The World Economic Forum agrees. In January, it urged employers to take mental health seriously: “For companies, it is important to proactively support the mental health of employees – not just for economic reasons, but also to ensure inclusion and prevention in the workplace, particularly since some triggers for mental disorders can often be found at work.”

So what can recruiters, as employers and business advisers, do to help? Check out our top tips.

  • Early warnings: create a culture in which people can talk about mental health concerns early, before they become worse. Research indicates that you gain a higher return on investment from early interventions, such as organisation-wide education, than from support once a person is struggling.
  • Reduce ‘presenteeism’: unwell staff who spend time at work not only hurt themselves, but tend to be unproductive. “As presenteeism costs three times more than sick leave, we need to look at supporting employers to change the culture so their staff feel able to take time off when they are unwell,” says Farmer. ‘Leaveism’, where people fail to take holidays is a similar sign of a damaging culture or workload.
  • Invest in health: according to Deloitte, for every £1 spent on supporting mental health, employers get an average of £5 back in reduced presenteeism, absenteeism and staff turnover.
  • Switch off: conscientious staff can struggle to disconnect. Employers should make sure staff are not under pressure to remain connected at all times and that they do not reward behaviour that could prove damaging in the long term.
  • Engage with staff: highly engaged employees seem to struggle less with mental health. Teamworking and a positive workplace culture are important. Individuals should feel able to talk about mental health concerns, but managers and colleagues should also be alert for signs and able to raise concerns in a sympathetic, non-threatening way.
  • Promote inclusion: the WHO makes it clear that people who find their work unchallenging or unstimulating and have little say in decision-making are as at risk as those under constant physical or mental stress. Enabling staff to express opinions and contribute to their environment can help.

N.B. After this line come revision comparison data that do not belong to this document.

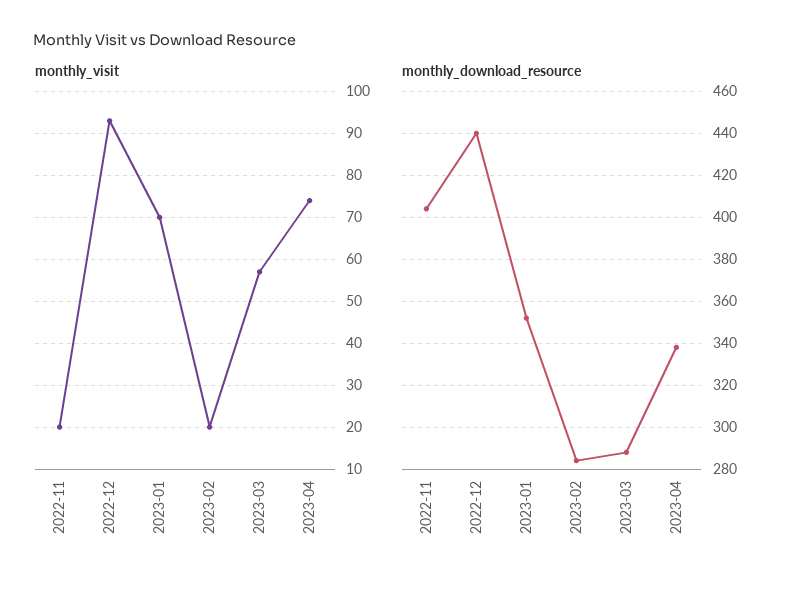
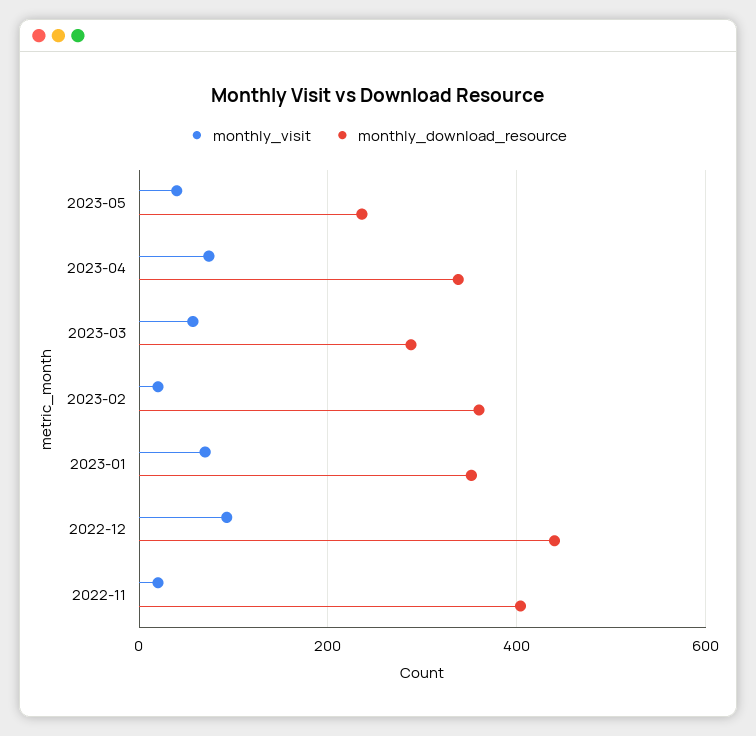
monthly_download_resource, 2023-02: 285 -> 360
monthly_visit, 2023-05: none -> 40
monthly_download_resource, 2023-05: none -> 240

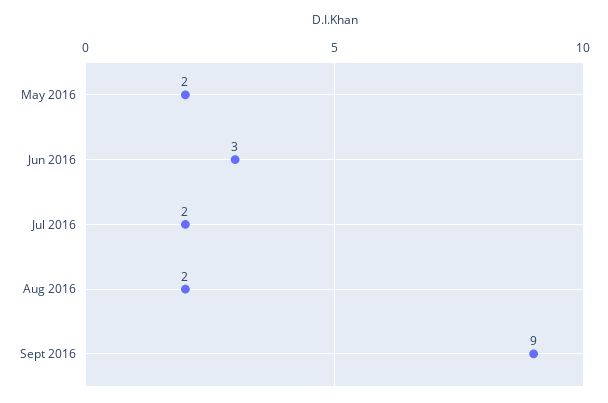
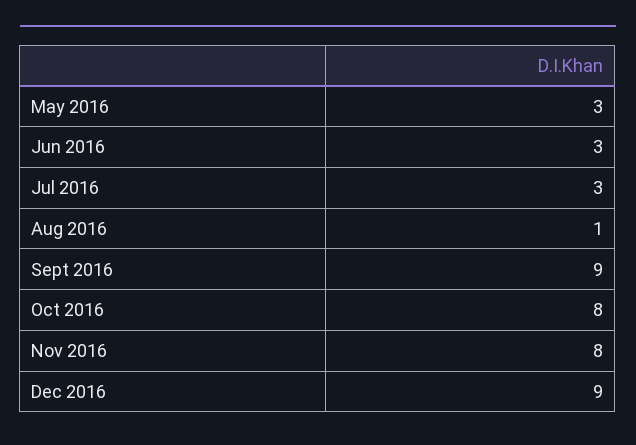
May 2016: 2 -> 3
Jul 2016: 2 -> 3
Aug 2016: 2 -> 1
Oct 2016: none -> 8
Nov 2016: none -> 8
Dec 2016: none -> 9

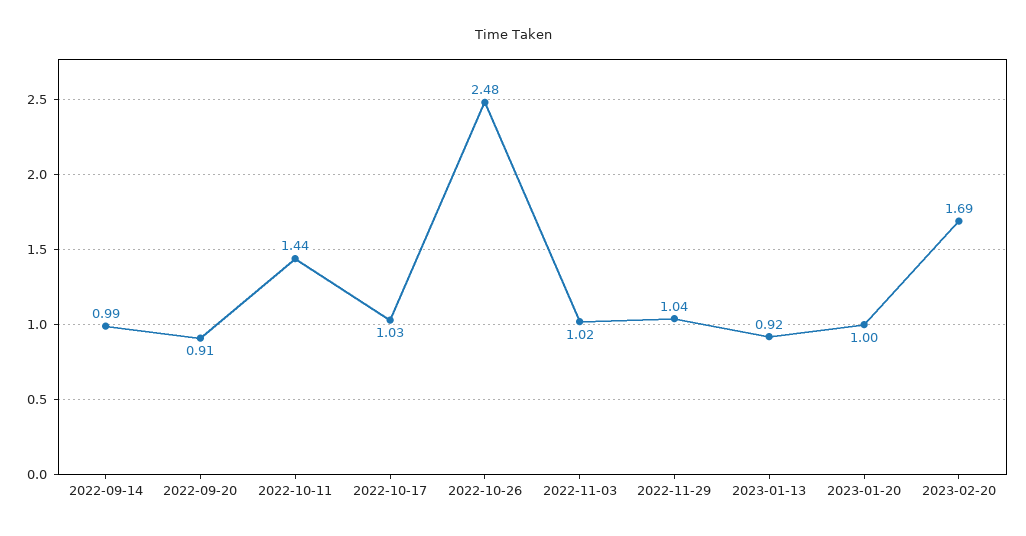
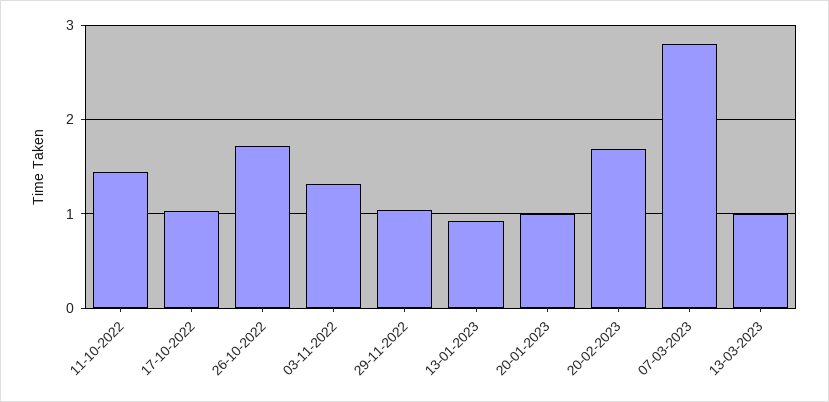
2022-09-14: 0.99 -> none
2022-09-20: 0.91 -> none
2022-10-26: 2.48 -> 1.7
2022-11-03: 1.02 -> 1.3
07-03-2023: none -> 2.8
13-03-2023: none -> 1

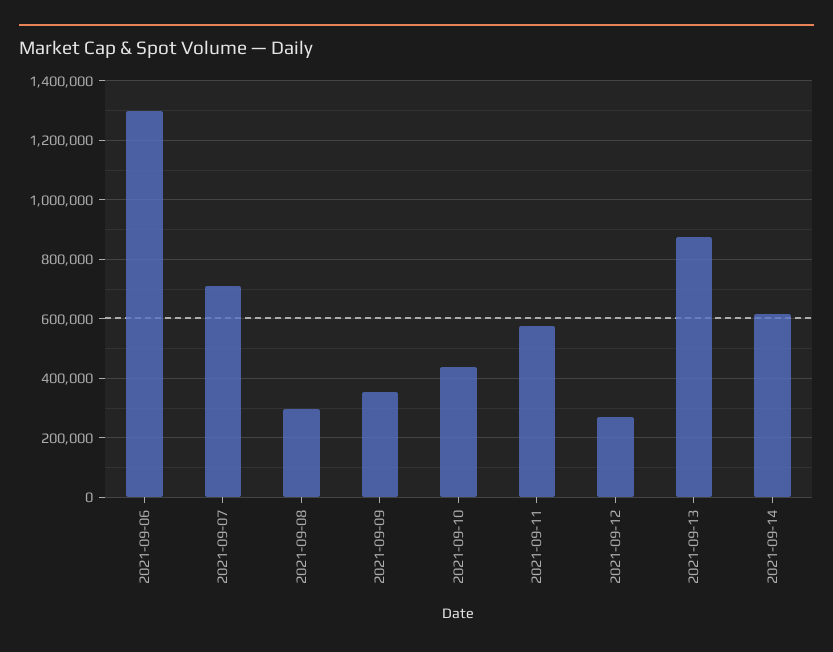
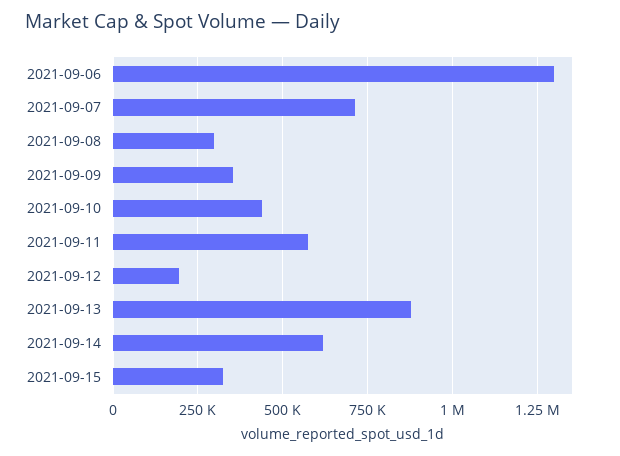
2021-09-12: 275000 -> 200000
2021-09-15: none -> 325000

The REC has partnered with Punter Southall Health & Protection to create a free guide for members with practical ways to support mental health in the workplace. Download your copy at

£45bn – the cost of poor mental health to employers each year.

$US1trn – the cost of productivity losses caused by mental illnesses to the global economy each year.

8.3% Employers lose the equivalent of 8.3% of the salaries of those aged 18-29 as a result of poor mental health.

3x – ‘presenteeism’ costs three times more than sick leave.

25% of the population worldwide will experience mental health problems at some point in their lives.

50m people in the EU are affected by mental health problems.

65% of British workers say they lose sleep because of stress.

300,000 people with a long-term mental health problem lose their job each year.